The upshot is that continuous vertical runs of 8-bit pixels will bottleneck at 80 cycles per pixel instead of the nominal 1 cycle for the plot opcode, and twinning them (as SNES Doom does) will still bottleneck at 40. A horizontal run, by contrast, will bottleneck at 10 cycles per pixel, or (hopefully) 5 if all eight pixels in a sliver are solid.

I'm wondering whether the SNES Doom engine contains some sort of efficiency multiplier, perhaps an attempt to draw multiple columns at the same time. It would be complicated to say the least, but the improvement in fill rate could be substantial.

coto
Posts: 39
Joined: Wed Mar 06, 2019 6:00 pm
Location: Chile

Re: SNES Doom development, Randy Linden

Post by coto » Sat May 23, 2020 5:37 pm

tokumaru wrote:
Sat May 23, 2020 12:17 pm
AFAIK the binary space partitioning simply helps with determining which sectors are visible from any given point in the map. Also, if this was a side effect of the BSP, this glitch would be present in other Doom versions, and I've never noticed it anywhere else. Randy Linden apparently didn't even use any of the original Doom engine, so the tricks used by John Carmack probably had little to no impact on the SNES version.
I'm not saying that glitch is part of the BSP set, but rather describing how the BSP format is used to draw maps, and with it, the "palleted dithering" effect. But I can see you refered to an issue with texture mapping.

Also, i'm guessing the BSP files would still be needed to be converted, otherwise the levels would have been rewritten from scratch. And I doubt that.
Maybe he used some derivative of BSP? I have no idea
93143 wrote:
Sat May 23, 2020 3:52 pm
The upshot is that continuous vertical runs of 8-bit pixels will bottleneck at 80 cycles per pixel instead of the nominal 1 cycle for the plot opcode, and twinning them (as SNES Doom does) will still bottleneck at 40. A horizontal run, by contrast, will bottleneck at 10 cycles per pixel, or (hopefully) 5 if all eight pixels in a sliver are solid.

I'm wondering whether the SNES Doom engine contains some sort of efficiency multiplier, perhaps an attempt to draw multiple columns at the same time. It would be complicated to say the least, but the improvement in fill rate could be substantial.
Yeah I understand.

Well GSU is blit-based drawing, the framebuffer then translates to planar format. Randy may have rewritten the Doom Snes engine, but the tools to convert the assets from original doom source code generate maps in 64x64 pixels rather than native SNES PPU planar mode. Thus a native format for the GSU. That means PLOT opcodes just read the colors out of it. It isn't that expensive to draw rectangles, texture mapping on it even if it were pixel per pixel, given the buffer fits the cache.

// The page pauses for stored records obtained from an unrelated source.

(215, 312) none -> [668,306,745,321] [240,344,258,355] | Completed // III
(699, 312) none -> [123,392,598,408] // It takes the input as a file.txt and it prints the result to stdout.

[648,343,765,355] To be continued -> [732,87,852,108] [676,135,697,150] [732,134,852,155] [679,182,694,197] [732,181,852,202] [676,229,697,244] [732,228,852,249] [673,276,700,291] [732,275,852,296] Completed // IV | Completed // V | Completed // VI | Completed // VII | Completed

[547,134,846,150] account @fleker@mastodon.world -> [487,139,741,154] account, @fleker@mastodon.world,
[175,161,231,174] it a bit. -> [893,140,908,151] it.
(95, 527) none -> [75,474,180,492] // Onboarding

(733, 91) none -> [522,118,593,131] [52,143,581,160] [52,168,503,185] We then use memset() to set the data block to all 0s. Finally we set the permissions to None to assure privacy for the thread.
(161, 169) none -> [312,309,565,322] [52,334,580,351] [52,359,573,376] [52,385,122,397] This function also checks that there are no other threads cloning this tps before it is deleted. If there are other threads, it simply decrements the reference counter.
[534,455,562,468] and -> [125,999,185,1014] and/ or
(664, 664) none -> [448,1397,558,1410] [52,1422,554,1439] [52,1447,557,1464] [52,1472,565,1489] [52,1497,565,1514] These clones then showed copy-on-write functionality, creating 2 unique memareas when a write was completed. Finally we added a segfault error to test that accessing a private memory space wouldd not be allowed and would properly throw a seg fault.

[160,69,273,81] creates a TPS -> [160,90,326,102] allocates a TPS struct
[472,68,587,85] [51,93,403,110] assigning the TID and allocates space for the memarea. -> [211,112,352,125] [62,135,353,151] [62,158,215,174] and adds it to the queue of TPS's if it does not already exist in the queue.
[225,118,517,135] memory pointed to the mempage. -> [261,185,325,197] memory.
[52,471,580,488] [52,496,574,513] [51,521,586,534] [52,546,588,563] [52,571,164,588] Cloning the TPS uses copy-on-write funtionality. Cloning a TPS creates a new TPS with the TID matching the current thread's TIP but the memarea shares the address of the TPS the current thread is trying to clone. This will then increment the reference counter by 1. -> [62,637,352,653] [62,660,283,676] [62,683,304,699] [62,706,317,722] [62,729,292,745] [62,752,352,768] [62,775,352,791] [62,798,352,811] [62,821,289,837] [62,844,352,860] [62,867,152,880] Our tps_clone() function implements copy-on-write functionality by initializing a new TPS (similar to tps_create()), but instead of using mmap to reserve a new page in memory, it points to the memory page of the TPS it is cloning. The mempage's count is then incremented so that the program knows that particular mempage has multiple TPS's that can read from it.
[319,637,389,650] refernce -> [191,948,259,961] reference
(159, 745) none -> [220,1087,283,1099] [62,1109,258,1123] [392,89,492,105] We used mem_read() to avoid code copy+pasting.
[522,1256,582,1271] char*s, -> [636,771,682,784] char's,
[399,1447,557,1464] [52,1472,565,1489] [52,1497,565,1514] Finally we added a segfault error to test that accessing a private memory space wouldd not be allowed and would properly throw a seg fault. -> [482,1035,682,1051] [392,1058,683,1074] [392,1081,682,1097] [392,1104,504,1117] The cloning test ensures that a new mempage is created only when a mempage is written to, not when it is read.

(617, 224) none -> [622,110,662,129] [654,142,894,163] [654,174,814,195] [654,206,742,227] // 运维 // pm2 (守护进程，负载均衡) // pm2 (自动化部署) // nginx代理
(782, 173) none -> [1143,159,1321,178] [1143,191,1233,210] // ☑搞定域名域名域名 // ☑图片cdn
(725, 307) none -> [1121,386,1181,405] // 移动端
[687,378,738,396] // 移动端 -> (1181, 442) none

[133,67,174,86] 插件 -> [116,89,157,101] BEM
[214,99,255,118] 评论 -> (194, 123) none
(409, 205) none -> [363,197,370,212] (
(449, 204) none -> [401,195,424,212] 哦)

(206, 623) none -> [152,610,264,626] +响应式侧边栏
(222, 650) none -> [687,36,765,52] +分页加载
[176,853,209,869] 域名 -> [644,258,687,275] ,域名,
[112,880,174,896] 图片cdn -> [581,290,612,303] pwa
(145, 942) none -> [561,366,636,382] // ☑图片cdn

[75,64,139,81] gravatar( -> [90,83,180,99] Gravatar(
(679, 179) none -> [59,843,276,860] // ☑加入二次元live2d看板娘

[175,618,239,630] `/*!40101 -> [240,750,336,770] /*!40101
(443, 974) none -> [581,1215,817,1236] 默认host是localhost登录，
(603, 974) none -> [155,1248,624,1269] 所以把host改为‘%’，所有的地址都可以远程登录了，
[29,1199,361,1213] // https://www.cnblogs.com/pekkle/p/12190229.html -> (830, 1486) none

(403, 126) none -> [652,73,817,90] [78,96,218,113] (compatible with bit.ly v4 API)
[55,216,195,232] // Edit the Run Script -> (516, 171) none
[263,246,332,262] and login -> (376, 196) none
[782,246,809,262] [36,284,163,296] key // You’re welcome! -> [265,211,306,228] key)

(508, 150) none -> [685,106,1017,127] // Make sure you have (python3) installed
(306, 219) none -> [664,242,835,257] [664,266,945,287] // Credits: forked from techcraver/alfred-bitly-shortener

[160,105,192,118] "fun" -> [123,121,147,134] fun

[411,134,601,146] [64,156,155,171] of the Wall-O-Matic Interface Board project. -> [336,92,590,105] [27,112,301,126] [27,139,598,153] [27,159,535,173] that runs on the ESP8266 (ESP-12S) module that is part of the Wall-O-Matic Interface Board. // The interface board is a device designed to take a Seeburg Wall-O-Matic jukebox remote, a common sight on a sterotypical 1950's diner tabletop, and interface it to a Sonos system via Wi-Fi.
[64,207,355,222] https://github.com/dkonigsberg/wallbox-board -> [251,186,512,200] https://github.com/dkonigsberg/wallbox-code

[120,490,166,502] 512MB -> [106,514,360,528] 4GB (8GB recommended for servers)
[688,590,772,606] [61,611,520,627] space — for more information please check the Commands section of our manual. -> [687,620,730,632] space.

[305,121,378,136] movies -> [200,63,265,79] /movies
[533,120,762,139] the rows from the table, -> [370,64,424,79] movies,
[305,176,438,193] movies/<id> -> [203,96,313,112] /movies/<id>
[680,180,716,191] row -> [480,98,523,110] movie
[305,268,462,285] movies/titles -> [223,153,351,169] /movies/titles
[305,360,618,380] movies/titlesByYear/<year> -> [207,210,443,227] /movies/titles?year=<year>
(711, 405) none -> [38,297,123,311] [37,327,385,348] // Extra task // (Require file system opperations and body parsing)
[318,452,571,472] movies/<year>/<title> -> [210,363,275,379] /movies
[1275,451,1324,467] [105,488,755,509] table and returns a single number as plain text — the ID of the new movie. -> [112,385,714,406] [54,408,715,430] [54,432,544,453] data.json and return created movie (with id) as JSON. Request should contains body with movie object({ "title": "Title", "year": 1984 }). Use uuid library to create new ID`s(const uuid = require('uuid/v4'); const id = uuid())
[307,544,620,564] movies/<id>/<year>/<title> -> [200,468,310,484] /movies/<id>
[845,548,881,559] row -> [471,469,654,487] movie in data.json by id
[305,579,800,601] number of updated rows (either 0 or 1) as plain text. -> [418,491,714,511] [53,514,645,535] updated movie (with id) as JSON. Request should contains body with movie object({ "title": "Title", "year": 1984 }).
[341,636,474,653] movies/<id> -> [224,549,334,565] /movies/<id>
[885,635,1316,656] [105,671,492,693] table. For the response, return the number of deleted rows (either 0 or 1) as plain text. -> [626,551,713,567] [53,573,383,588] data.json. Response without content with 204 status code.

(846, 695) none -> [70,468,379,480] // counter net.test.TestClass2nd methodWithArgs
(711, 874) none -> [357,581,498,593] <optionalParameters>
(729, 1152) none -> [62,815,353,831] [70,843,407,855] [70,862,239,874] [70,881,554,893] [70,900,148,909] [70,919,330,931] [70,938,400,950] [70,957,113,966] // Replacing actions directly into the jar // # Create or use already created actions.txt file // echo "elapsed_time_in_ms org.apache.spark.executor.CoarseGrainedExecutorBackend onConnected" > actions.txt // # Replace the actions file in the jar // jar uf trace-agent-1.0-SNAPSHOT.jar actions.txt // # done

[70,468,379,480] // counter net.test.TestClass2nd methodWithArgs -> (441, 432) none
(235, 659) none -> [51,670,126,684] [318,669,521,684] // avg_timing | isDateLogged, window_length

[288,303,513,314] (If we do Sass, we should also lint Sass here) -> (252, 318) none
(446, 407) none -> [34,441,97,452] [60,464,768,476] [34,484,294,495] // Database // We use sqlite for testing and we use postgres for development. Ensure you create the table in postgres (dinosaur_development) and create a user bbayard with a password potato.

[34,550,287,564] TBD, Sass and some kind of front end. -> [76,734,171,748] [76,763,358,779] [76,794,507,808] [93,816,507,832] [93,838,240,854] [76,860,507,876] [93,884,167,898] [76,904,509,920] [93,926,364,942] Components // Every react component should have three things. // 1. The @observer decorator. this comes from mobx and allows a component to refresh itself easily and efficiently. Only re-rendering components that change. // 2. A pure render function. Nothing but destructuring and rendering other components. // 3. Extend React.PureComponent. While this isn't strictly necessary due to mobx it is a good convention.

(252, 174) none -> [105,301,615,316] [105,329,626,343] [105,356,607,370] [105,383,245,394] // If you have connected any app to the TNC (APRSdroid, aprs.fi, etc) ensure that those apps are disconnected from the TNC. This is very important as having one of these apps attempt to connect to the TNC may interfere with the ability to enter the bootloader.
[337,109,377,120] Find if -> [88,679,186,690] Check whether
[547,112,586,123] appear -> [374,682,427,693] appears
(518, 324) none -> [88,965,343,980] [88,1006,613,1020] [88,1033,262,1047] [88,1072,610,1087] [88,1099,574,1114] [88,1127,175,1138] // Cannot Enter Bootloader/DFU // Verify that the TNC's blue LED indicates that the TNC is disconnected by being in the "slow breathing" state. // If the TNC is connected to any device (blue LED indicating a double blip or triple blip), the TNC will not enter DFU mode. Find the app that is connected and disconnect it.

Also, I'm guessing the double-buffering he mentions considers the worst hypothetical case of 80 cycles, because 2 out of 5 slices (3 on screen), regardless if a GSU opcode forwards at pixel to the RAM or Pixel cache to RAM, abuses prefetch pixel opcodes out of ROM, while swapping the slices between the cached RAM or the RAM itself on the same pipeline. This means if you manage to create a multitasking mode having some kind of front buffer / back buffer, you can trash the caches a lot by reading an entire slice, while minimizing the bottleneck from the GSU, I can imagine at worst forcing the SRAM into a lot of non-sequential accesses. Which would not be that bad at writing multiple columns ( 8 pixels at a time) , as opposed, if say, you were drawing a whole screen at the same time.

Code: Select all

192 / 3 = 64 vertical pixels per slice * 3 * 80 = ~15360 cycles to draw the entire screen of which 1/17 of these would go to cache trashing = ~14457 cycles per frame (in total, regardless of the raster position)

93143
Posts: 1137
Joined: Fri Jul 04, 2014 9:31 pm

Re: SNES Doom development, Randy Linden

Post by 93143 » Sat May 23, 2020 10:05 pm

coto wrote:
Sat May 23, 2020 5:37 pm
Well GSU is blit-based drawing, the framebuffer then translates to planar format.
I was (mis?)using the term "blit" to mean a bitwise combination of the new and old graphics data, without prejudice as to format. The framebuffer doesn't "translate" anything; it's just data in RAM, and it is in planar format.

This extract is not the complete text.